Aħfirli Natasha is an autobiography dealing with the short but eventful life of Sergei Kourdakov. Forgive me, Natasha was previously published under two different titles, Sergei and The Persecutor.
Sergei Kourdakov was born in Russia in 1951; he lost both parents by the time he was four. He was invited to live with a family who had known his mother, and it was there that he learned to read and count. Two years later he escaped and spent several days roaming the streets of Novosibirsk, until he was caught by the police and sent to an orphanage. There he was moulded by the Communist system and ideology.

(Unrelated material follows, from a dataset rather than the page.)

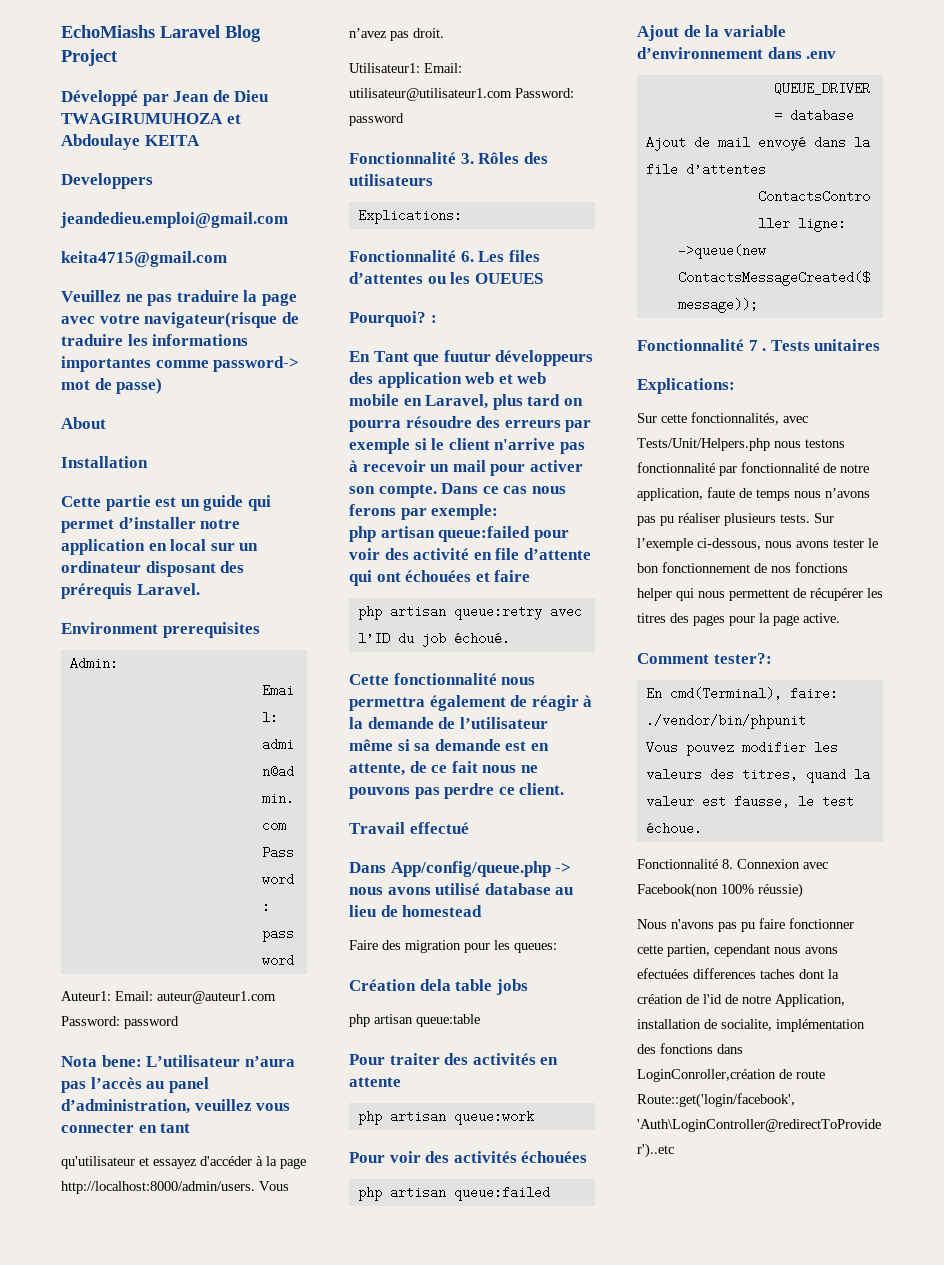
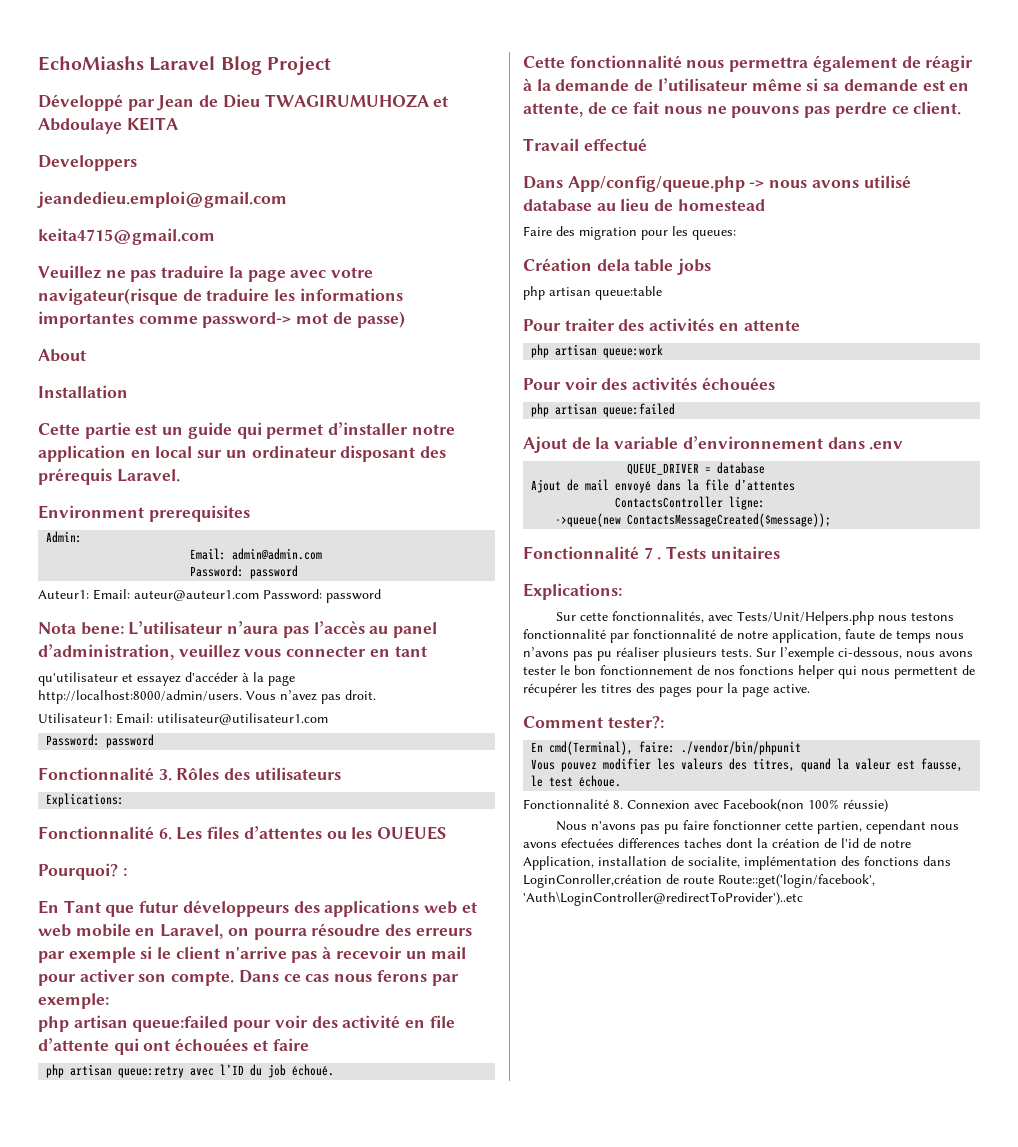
(512, 94) none -> (328, 719) //
[443,350,491,362] fuutur -> [139,901,180,913] futur
[377,372,462,388] application -> [324,900,420,917] applications
[492,394,561,410] plus tard -> (224, 931) none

Sergei was intelligent, athletic and ambitious; this helped him to overcome many hurdles in life. He joined the Communist Union of Youth, cultivated a great interest in the ideologies of Marx and Lenin, and soon became leader of his section. Sergei recounts many adventures which he and his friends were involved in. Many of his mates became criminals, and there were times when he too gave them a hand in their shady business. After graduating school, Kourdakov was accepted in the Naval Academy in Leningrad, and later he continued his studies at Petropavlovsk Naval Academy in Kamchatka.
In 1969, Sergei was approached by a KGB official who offered to put him in charge of a special-action squad; money was no problem. Sergei accepted, and together with other youths, he led vicious attacks on Christian believers, those who he believed were enemies of the state.
It was the courage of Natasha Zhdanova, one of his victims that brought him to his senses and led him to defect to the West in search of the Christian God.
His dramatic and risky defection from a Russian ship and the start of a new life in Canada make for a worthy climax.
A Horizons Publication - 2015; 294 p.